───── Available data ─────
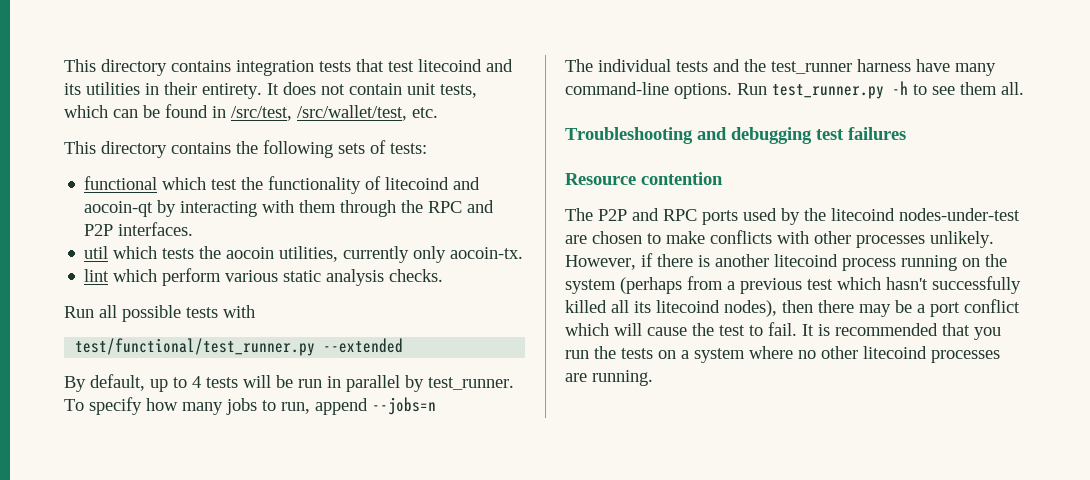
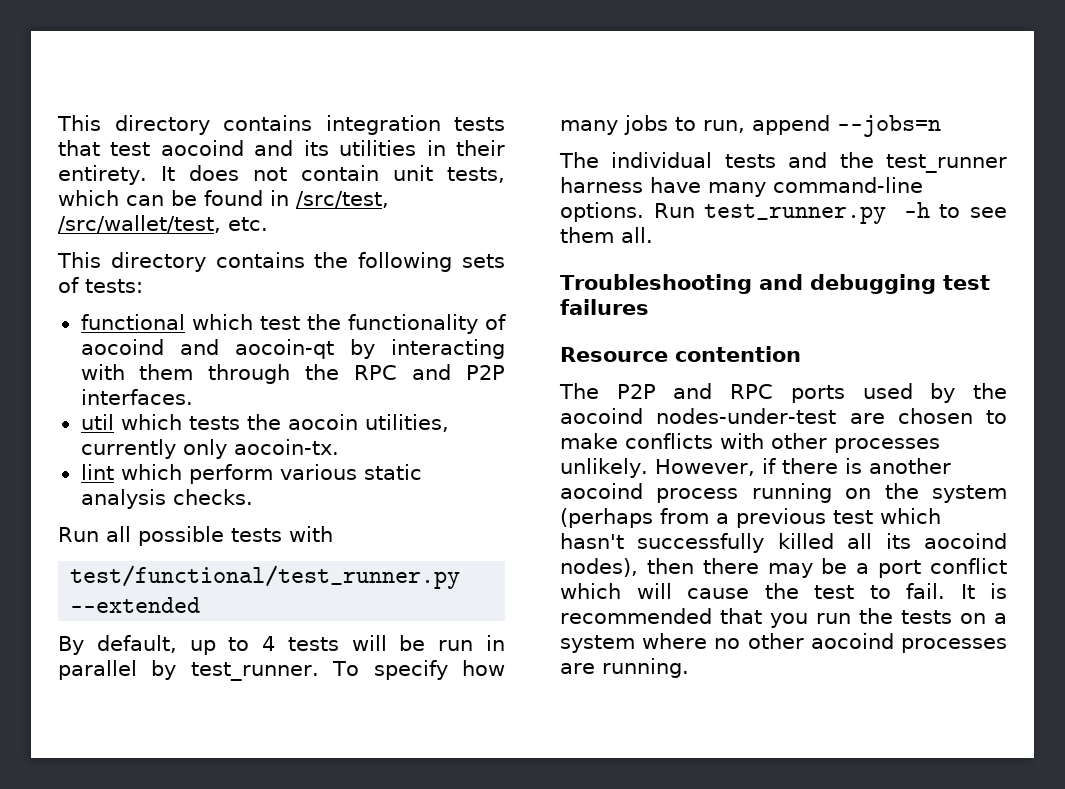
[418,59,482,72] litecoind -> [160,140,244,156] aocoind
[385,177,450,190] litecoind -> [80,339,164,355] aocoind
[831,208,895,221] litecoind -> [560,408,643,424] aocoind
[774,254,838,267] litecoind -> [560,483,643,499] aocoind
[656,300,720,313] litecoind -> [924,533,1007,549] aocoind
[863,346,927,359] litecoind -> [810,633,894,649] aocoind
─────
= What the task asks =
Using the records above, please repeat the line with "[385,177,450,190] litecoind ->" and every line after it exactly, and give no other text.

= Solution below =
[385,177,450,190] litecoind -> [80,339,164,355] aocoind
[831,208,895,221] litecoind -> [560,408,643,424] aocoind
[774,254,838,267] litecoind -> [560,483,643,499] aocoind
[656,300,720,313] litecoind -> [924,533,1007,549] aocoind
[863,346,927,359] litecoind -> [810,633,894,649] aocoind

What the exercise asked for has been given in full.